El vals de la realidad

ARTÍCULOS DE OCASIÓN

Que el mejor cine de hoy se hace en televisión es una frase fácil que nació de los guionistas norteamericanos, desesperados porque los estudios no respetaban su trabajo. En películas comerciales es habitual que pasen los guiones de mano en mano hasta perder por completo la personalidad original. Por eso, los mejores guionistas han podido refugiarse en la televisión, con series que les permiten un tratamiento adulto de los asuntos. Mientras tanto, el cine americano, salvo las raras excepciones de Alexander Payne y algunos otros autores con arrestos, es pasto de la infantilización del público. Uno de los rasgos de esa decadencia es el recurso a nuevas versiones, adaptaciones de tebeos y sagas exitosas. Pero hay algo aún peor, las películas biográficas. Eligen como protagonistas a personas relevantes de la realidad para dar eco de autenticidad a historias casi siempre fallidas y que carecen del aliento de la gran ficción. Por más que haya existido en la realidad, un personaje con dimensiones necesita ser refabricado y escrito. El biopic termina por ser acartonado y falto de profundidad y complejidad.

No hay película basada en hechos reales que haya rozado el interés y la calidad de algunos documentales de nuevo cuño como The Jinx o Making a murderer, cuyo mayor defecto es estar hinchados para dar pie a numerosos capítulos; no en vano se deben al negocio de las plataformas. Pero alcanzan a rascar en la superficie de una sociedad enferma y corrupta donde el dinero es el único dios. La última entrega de interés ha sido el serial sobre el caso morboso del asesinato de Nicole Brown a manos de su exmarido, O. J. Simpson. El juicio fue uno de los hitos pop de mitad de los años 1990. La absolución en la justicia penal y la enorme multa civil por el crimen sirvieron para ahondar en las contradicciones del sistema judicial norteamericano, el peso mediático y los diferentes raseros según sea rico o pobre el acusado. Pero más allá del documental de crímenes o de escenas judiciales, O. J.. Made in America es un relato del cinismo norteamericano solo comparable a la novela de Tom Wolfe La hoguera de las vanidades, otro hito pop de ese mismo periodo.

El recuerdo del suceso cobra más vigencia tras el doble mandato de Obama. En estos años han gozado al fin de luz los casos habituales de violencia policial contra personas negras en los Estados Unidos. El disparo a matar y las detenciones salvajes han tenido eco mediático. Pero la guerra racial ha vivido su último episodio en la elección como presidente del empresario Donald Trump. La explosividad de su afán supremacista ha sido reconocida por los partidos racistas de toda Europa con felicitaciones macabras y felices.

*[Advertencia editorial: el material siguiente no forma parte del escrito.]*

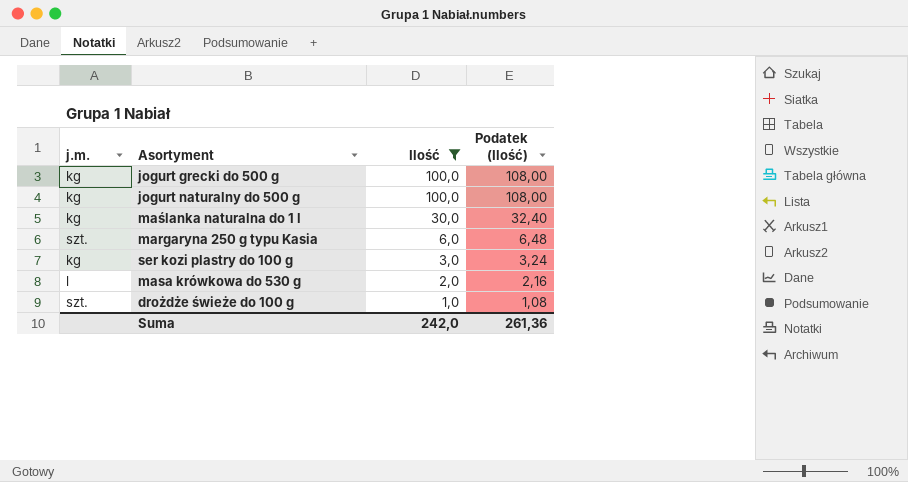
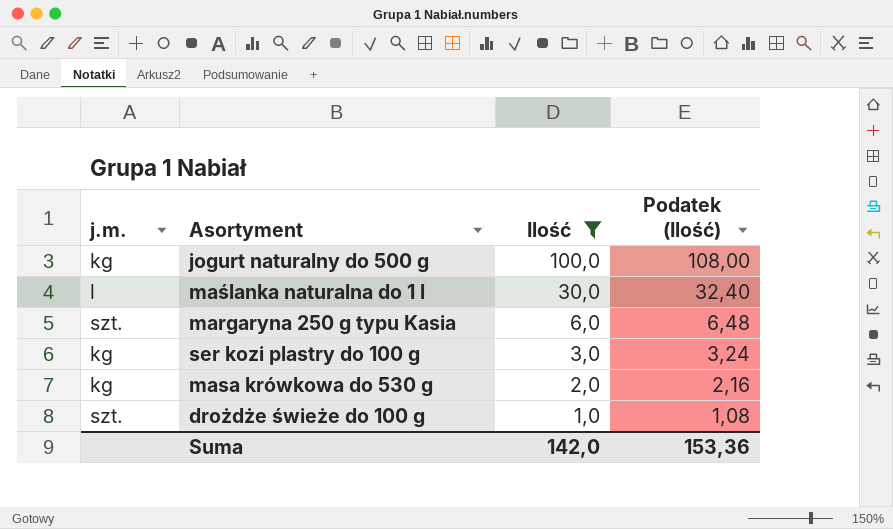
row jogurt grecki do 500 g: kg | 100,0 | 108,00 -> none
maślanka naturalna do 1 l | j.m.: kg -> l
masa krówkowa do 530 g | j.m.: l -> kg
Suma | Ilość: 242,0 -> 142,0
Suma | Podatek (Ilość): 261,36 -> 153,36

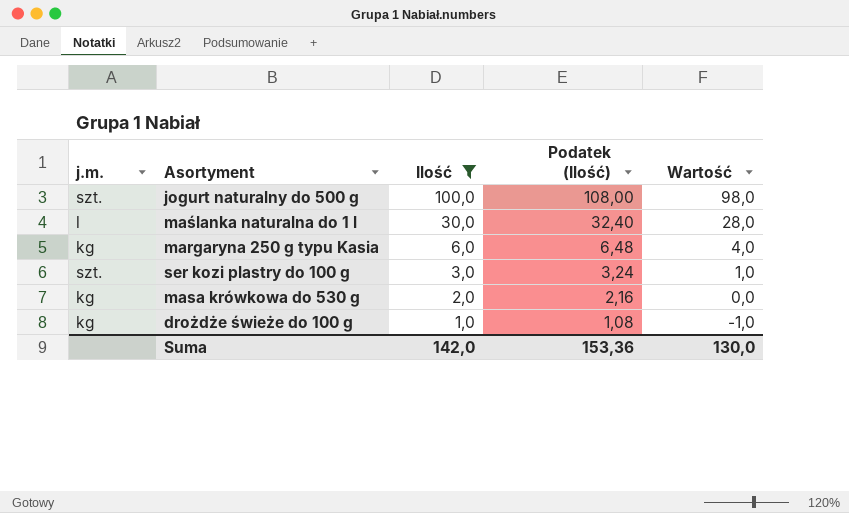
column Wartość | formula: none -> [Ilość] - 2
jogurt naturalny do 500 g | j.m.: kg -> szt.
margaryna 250 g typu Kasia | j.m.: szt. -> kg
ser kozi plastry do 100 g | j.m.: kg -> szt.
drożdże świeże do 100 g | j.m.: szt. -> kg

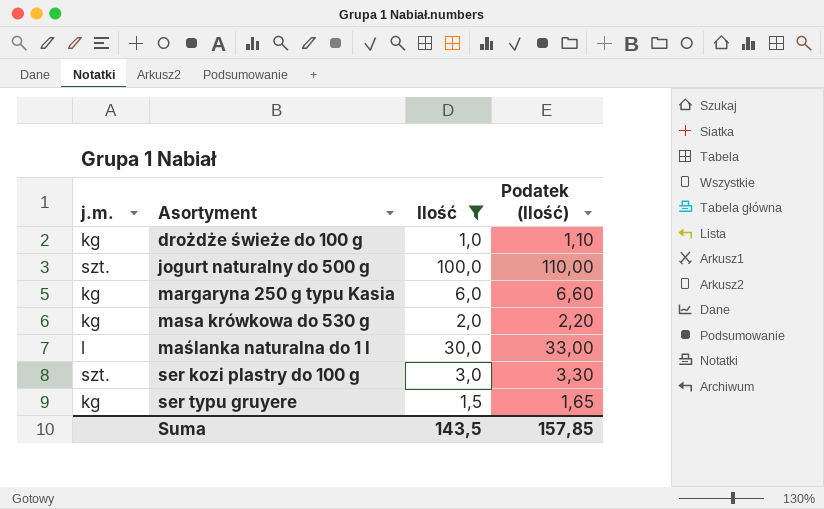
row order: Ilość descending -> Asortyment ascending
column Wartość | formula: [Ilość] - 2 -> none
column Podatek (Ilość) | formula: [Ilość] * 1,08 -> [Ilość] * 1,1
row ser typu gruyere: none -> kg | 1,5 | 1,65
Suma | Ilość: 142,0 -> 143,5
Suma | Podatek (Ilość): 153,36 -> 157,85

La perspectiva del enfrentamiento en Estados Unidos se hace cada vez más palpable, porque sus minorías han perdido la inocencia y ya no van a tolerar por más tiempo el agravio. Ese agravio era más llevadero cuando tenías en la Presidencia del país a alguien sensible al problema, de origen afroamericano.

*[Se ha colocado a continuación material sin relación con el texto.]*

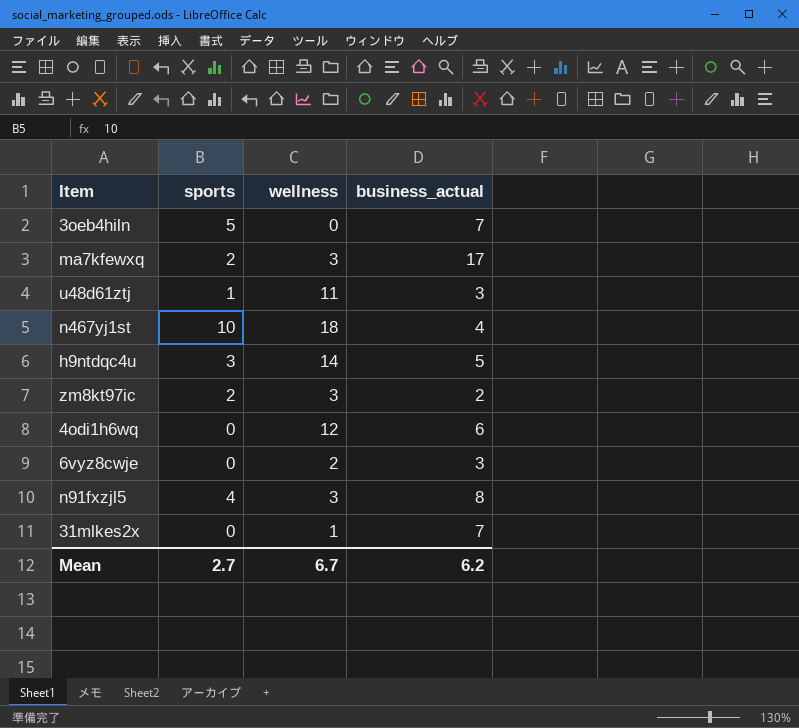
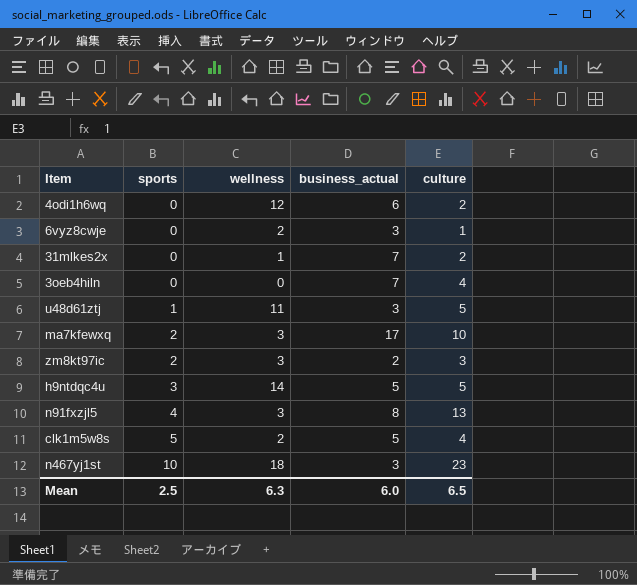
row order: none -> sports ascending
column culture | position: none -> 5
3oeb4hiln | sports: 5 -> 0
row clk1m5w8s: none -> 5 | 2 | 5 | 4
n467yj1st | business_actual: 4 -> 3
Mean | sports: 2.7 -> 2.5
Mean | wellness: 6.7 -> 6.3
Mean | business_actual: 6.2 -> 6.0

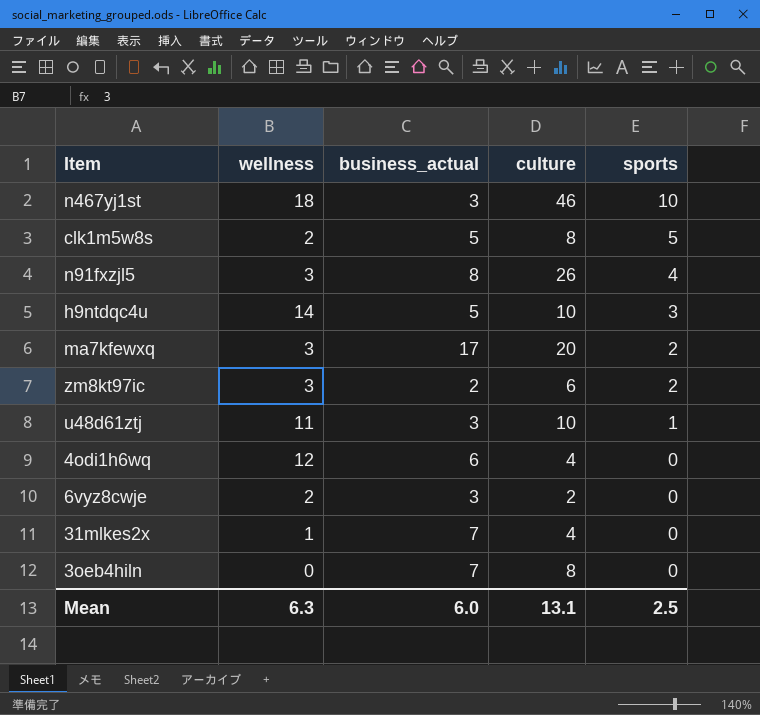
row order: sports ascending -> sports descending
column sports | position: 2 -> 5
n467yj1st | culture: 23 -> 46
clk1m5w8s | culture: 4 -> 8
n91fxzjl5 | culture: 13 -> 26
h9ntdqc4u | culture: 5 -> 10
ma7kfewxq | culture: 10 -> 20
zm8kt97ic | culture: 3 -> 6
u48d61ztj | culture: 5 -> 10
4odi1h6wq | culture: 2 -> 4
6vyz8cwje | culture: 1 -> 2
31mlkes2x | culture: 2 -> 4
3oeb4hiln | culture: 4 -> 8
Mean | culture: 6.5 -> 13.1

Mucho más interesante que las nulas dramatizaciones del caso, en el documental sobre O. J. Simpson se dan cita varias certezas. La primera es que la raza desaparece cuando alcanzas el éxito mediático. También cuando alcanzas el poder, la fama y la riqueza. La raza es un asunto cuando eres pobre. Sucede igual con la emigración. Nadie considera inmigrante a un futbolista de éxito por más que venga de países lejanos y empobrecidos. Sin embargo, un ciudadano libre de ese mismo país puede ser privado de libertad en España sin haber cometido ni un solo delito. Ese doble rasero es el que explotó en el caso Simpson, heredero directo de la absolución de los policías que golpearon sin medida a Rodney King, agravio judicial que desencadenó los disturbios más violentos que se recuerdan en Los Ángeles en aquel tiempo. La otra certeza es el estúpido desprecio de la ficción por parte de los traficantes de relatos basados en hechos reales. La ficción debe recuperar aquello que fue su objetivo al nacer hace miles de años. una interpretación poética y visceralmente subjetiva de la peripecia humana. Ese es el vals necesario entre realidad y ficción.